Before this year I didn’t even bother aiming for 50K, I kept my goals modest because 50K just seemed impossible.  But after four years of a mostly daily writing habit,  I was ready for the challenge. And at about 8pm on the 30th of November, I ticked over to the mighty 50K.

It was a great month.  A story that had been stewing in my head for most of 2018 was finally given a chance to be.  There were twists that I didn’t see coming, and characters that I grew to love.

And there were lessons I learnt along the way.

Don’t be competitive

The first day of November I had the almost unheard of opportunity of sitting in cafe for two hours to write.  This was after already waking at 6am and writing for a good hour and a half before the kids woke up.  So I started Nano with a 1K lead, and was excited for the month ahead.

But as I followed people on Social media, I was surprised to find I was the middle of the pack.  There were people aiming for 70K, even people who got to the 50K by the fifteenth of the month.  It was easy to feel like my ‘success’ wasn’t all that impressive after all.

And of course there were also those who struggled to hit the 1667 words per day, who felt like giving up, or who wrote 10, 25 or 35K for the month and felt rubbish because they ‘failed’. Which of course they hadn’t.

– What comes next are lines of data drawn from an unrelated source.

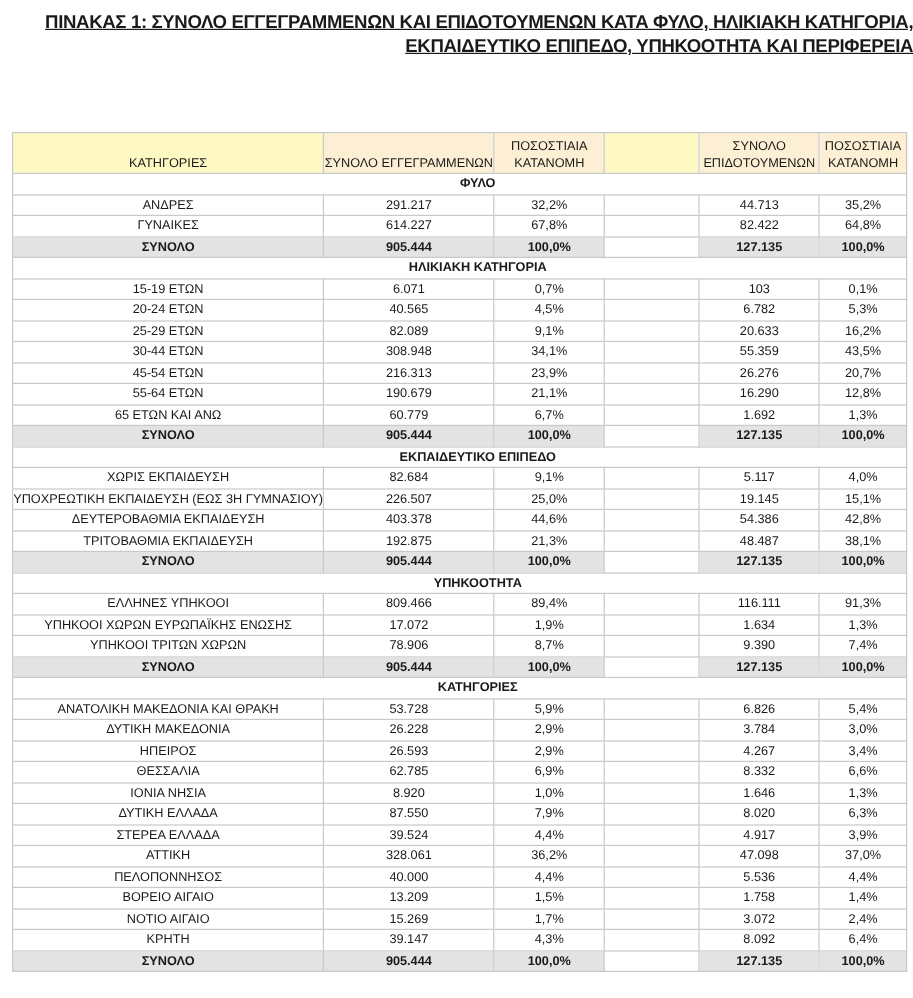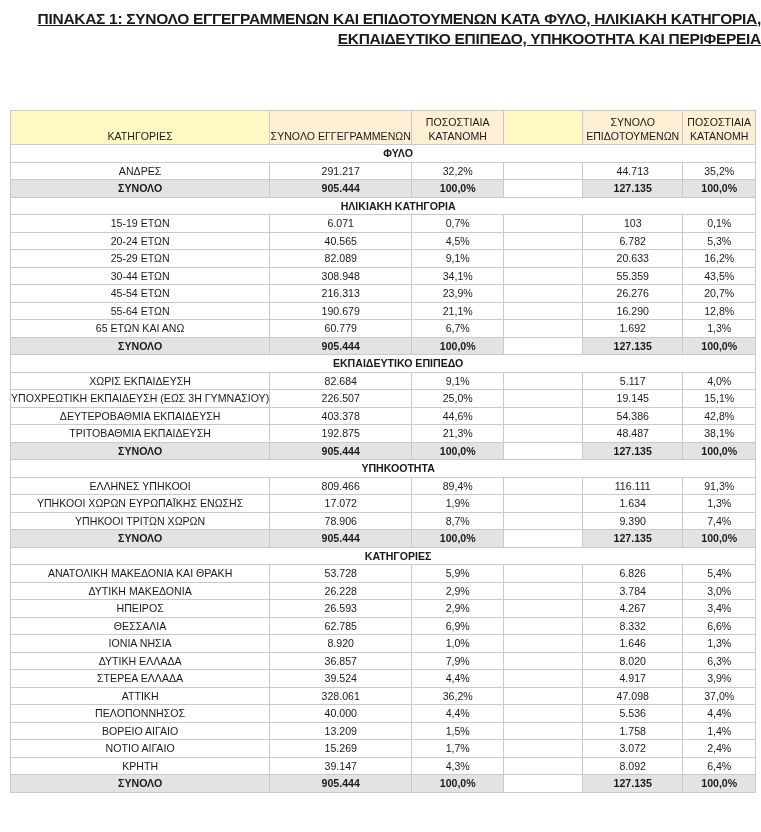--- a/index.html
+++ b/index.html
@@ -59,6 +59,14 @@
         <td>44.713</td>
         <td>35,2%</td>
       </tr>
+      <tr>
+        <td>ΓΥΝΑΙΚΕΣ</td>
+        <td>614.227</td>
+        <td>67,8%</td>
+        <td class="gap"></td>
+        <td>82.422</td>
+        <td>64,8%</td>
+      </tr>
       <tr class="total">
         <td>ΣΥΝΟΛΟ</td>
         <td>905.444</td>

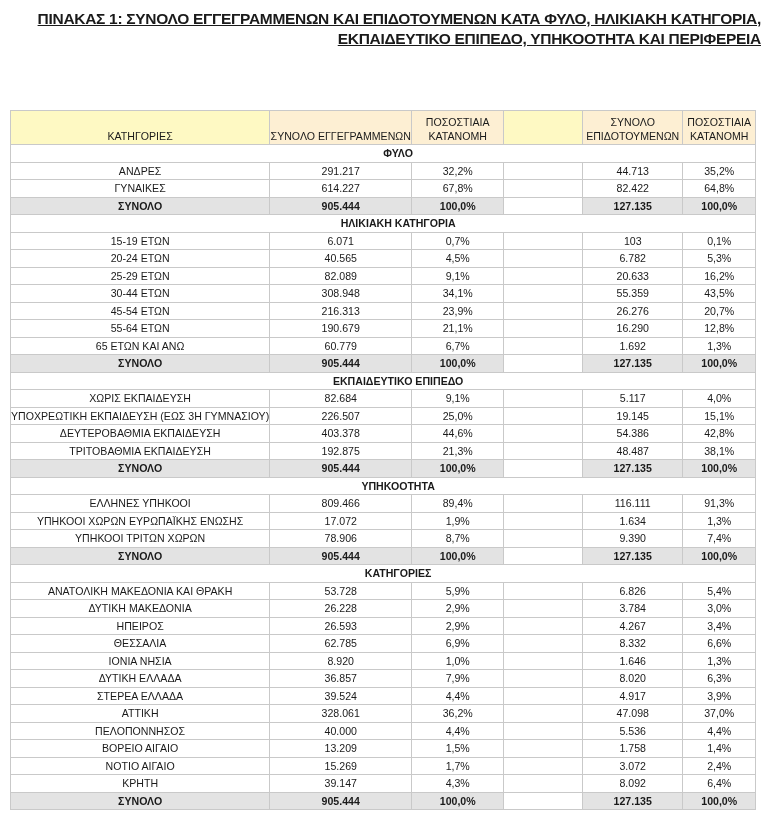--- a/index.html
+++ b/index.html
@@ -265,7 +265,7 @@
       </tr>
       <tr>
         <td>ΔΥΤΙΚΗ ΕΛΛΑΔΑ</td>
-        <td>36.857</td>
+        <td>87.550</td>
         <td>7,9%</td>
         <td class="gap"></td>
         <td>8.020</td>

If I had been too caught up in what others were doing, I might have been discouraged.  But any words you get down are more than you started with, and we all have very different lives and writing strengths.  It is important to celebrate your own achievement, and not let comparisons take away from your successes.  And I would have never had got to 50K if I had gotten caught up in what others were doing.

Life is very hard to put on hold

I had many intentions of making writing the priority.  And there were things I did to make that happen.  I watched much less TV, I got less sleep, and I didn’t even open the packages that arrived from Booktopia over the month.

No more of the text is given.